Meinung : Arabische Liga: Neue Ernsthaftigkeit

Andrea Nüsse

Das Hauptziel wurde nicht erreicht: die Versöhnung zwischen Irak und Kuwait. Damit sollte der Gipfel der Arabischen Liga in die Geschichtsbücher eingehen, hatte sich Gastgeber König Abdallah gewünscht. Saddam Hussein hat ihm das gründlich vermasselt. Trotz aller Bemühungen lehnte er jede Resolution ab, in der seine Forderung fehlte, die arabischen Staaten sollten das UN-Embargo gegen Irak einseitig brechen. Er musste wissen, dass er dafür keine Zustimmung finden würde. Saddam Hussein hat womöglich Gefallen an der Rolle des Außenseiters und Buhmanns gefunden. Und offenbar kann er - anders als Iraks Bevölkerung - ganz gut mit dem Embargo leben.
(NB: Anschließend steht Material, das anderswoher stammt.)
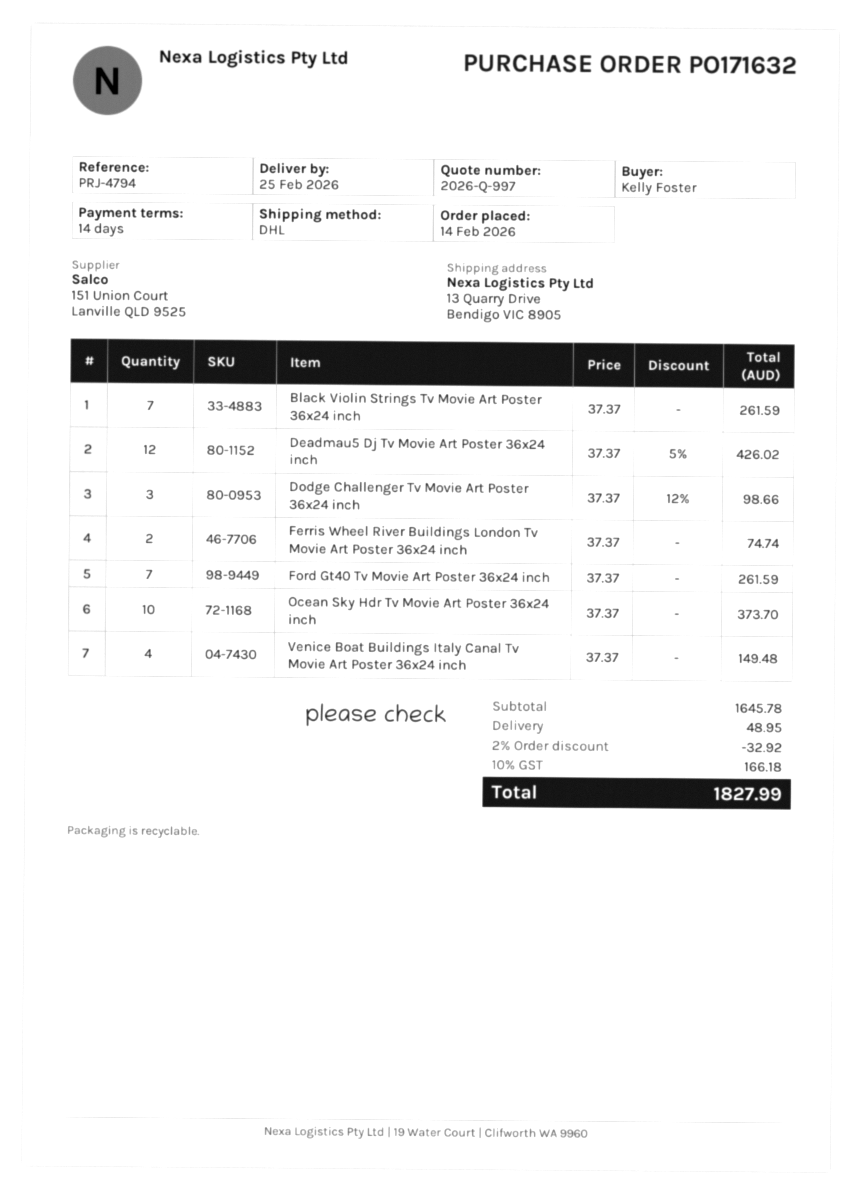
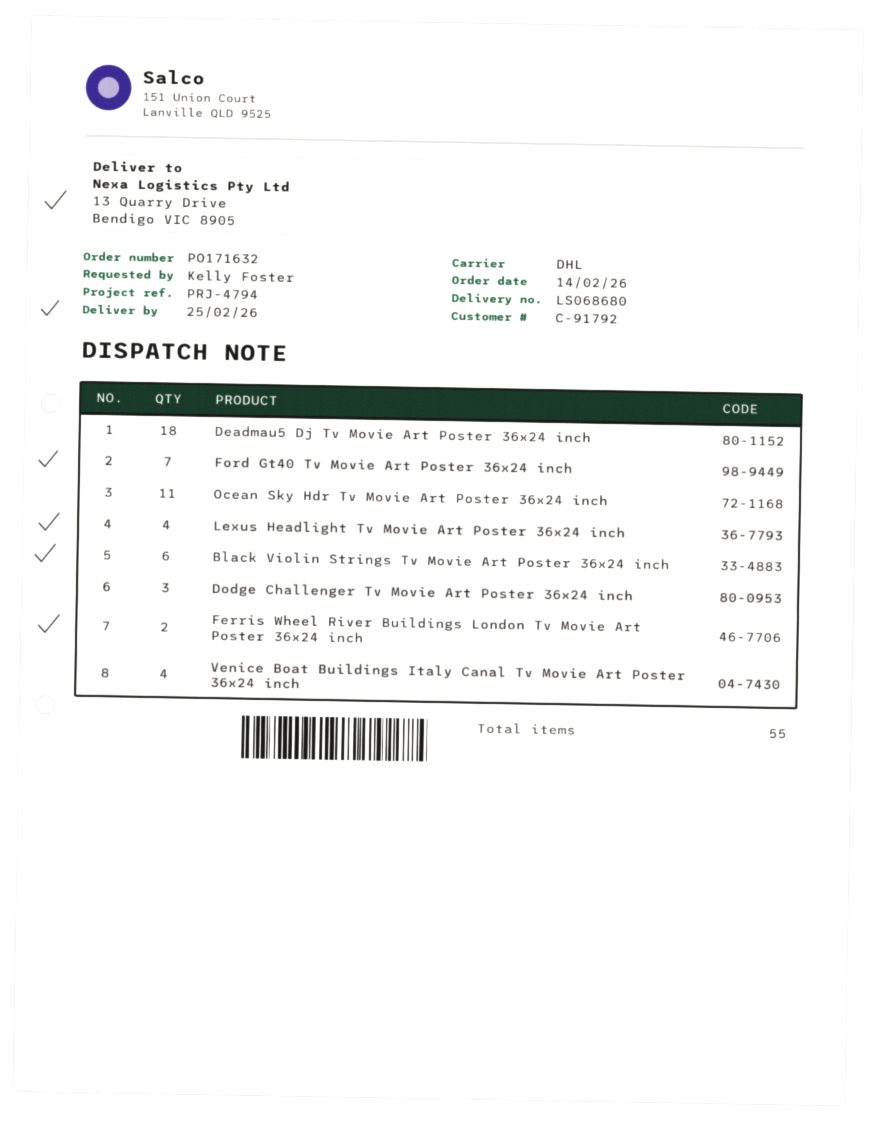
Black Violin Strings Tv Movie Art Poster 36x24 inch: 7 -> 6
Deadmau5 Dj Tv Movie Art Poster 36x24 inch: 12 -> 18
Ocean Sky Hdr Tv Movie Art Poster 36x24 inch: 10 -> 11
Lexus Headlight Tv Movie Art Poster 36x24 inch: none -> 4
Hat sich also seit Jahrzehnten nichts verändert in der arabischen Welt, bleibt sie unfähig zu konzertierter Aktion? Saddam Husseins sture Haltung verstellt den Blick darauf, dass diesmal in beispielloser Weise daran gearbeitet wurde, das Hauptproblem zu lösen: die Spaltung der arabischen Welt zu überwinden. Es gab mühevolle Kleinarbeit, zahllose Gespräche, an denen auch die Staatsoberhäupter teilnahmen, Kompromisse und das Feilen an Formulierungen. Bei früheren Treffen hatten sich Irakis und Kuwaitis noch mit Torten beworfen, diesmal wurde ruhig und detailliert über die Positionen debattiert. Eine neue Ernsthaftigkeit, die freilich zunächst keine spektakulären Auswirkungen hat. Auch die Schlichtung eines Grenzstreits zwischen Bahrain und Qatar ist ein Zeichen neuer Reife in diesem Teil der Welt. Die beiden Golfstaaten akzeptierten kürzlich einen Schiedsspruch des Internationalen Gerichtshofes in Den Haag zu ihrem Jahrzehnte alten Konflikt um kleinere Inseln.

Und Palästina? Die arabischen Staaten können eine UN-Schutztruppe für die Palästinenser zwar fordern, aber nicht gegen das Veto der USA im Sicherheitsrat durchsetzen. Das ist noch kein Beleg für Schwäche. Stärke könnten sie beweisen - und Glaubwürdigkeit -, wenn sie den Palästinensern endlich finanziell helfen und dies nicht weiter den Europäern überlassen. Von der einen Milliarde Dollar, die beim Gipfel in Kairo versprochen wurde, ist kaum etwas in Palästina eingetroffen. Das Verfahren soll nun beschleunigt werden. Ein Test, ob die verkündete Solidarität mehr ist als ein Lippenbekenntnis. Misslingt er, wird der Westen die arabische Staatengemeinschaft weiterhin als politisches Leichtgewicht betrachten.